Professora na Faculdade de Letras, naquela universidade, é tida como a maior autoridade portuguesa em Estudos Clássicos, sendo um dos nomes mais importantes na investigação em Estudos Literários-Línguas e Literaturas Clássicas, Cultura e Literatura Gregas.
Retirada das lides docentes, continua, no entanto, a ser modelo para os mais novos e interessados na aprendizagem do verdadeiro saber e conhecimento, desde as suas mais profundas raízes.
Nas suas próprias palavras, "o estudo do Grego e do Latim, essas línguas cuja estrutura é tão propícia ao desenvolvimento do raciocínio e de cujo vocabulário brota quase toda a linguagem científica e técnica de que nos servimos – quer vinda directamente da Antiguidade, quer assente em neologismos a partir daquele constituídos”.
Continua a ser "necessário nos nossos dias", apesar de um certo menosprezo ou abandono da parte dos currículos académicos pelas "Humanidades".

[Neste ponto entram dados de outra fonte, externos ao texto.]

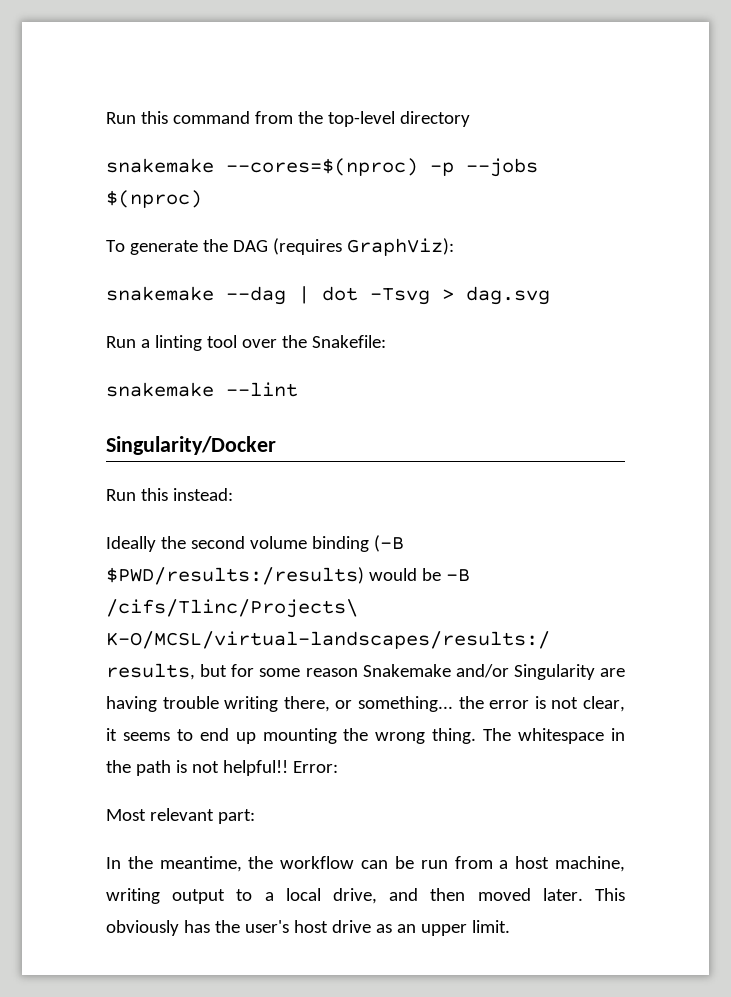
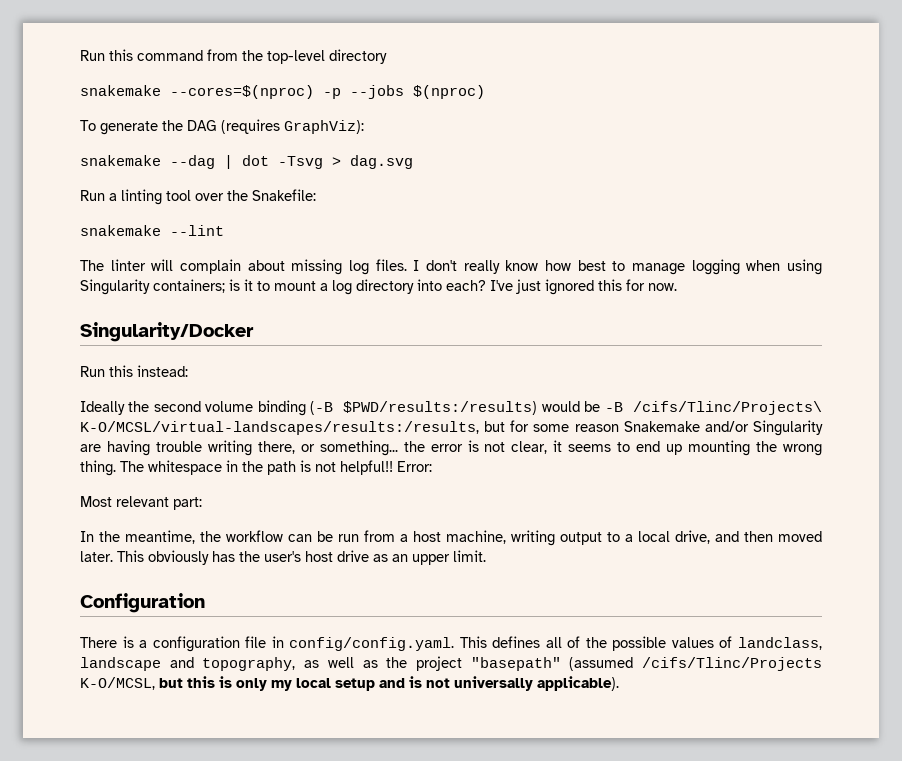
+ The linter will complain about missing log files. I don't really know how best to manage logging when using Singularity containers; is it to mount a log directory into each? I've just ignored this for now.
+ Configuration
+ There is a configuration file in config/config.yaml. This defines all of the possible values of landclass, landscape and topography, as well as the project "basepath" (assumed /cifs/Tlinc/Projects K-O/MCSL, but this is only my local setup and is not universally applicable).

Em resposta a uma questão colocada numa entrevista pela revista Ler (em 2010) sobre: "Que é que perdemos com a queda do uso e do ensino do Latim?, afirmou:
"Em primeiro lugar, perdemos o ensino do Português. Em segundo, perdemos um caminho aberto para as outras línguas românicas. Acima de tudo, perdemos um treino da inteligência.
O Latim ocupa, no domínio das ciências humanas, um lugar paralelo ao da matemática no das ciências exactas. Parecendo que não, há muitas semelhanças entre o tipo de exercício mental a que ambos obrigam."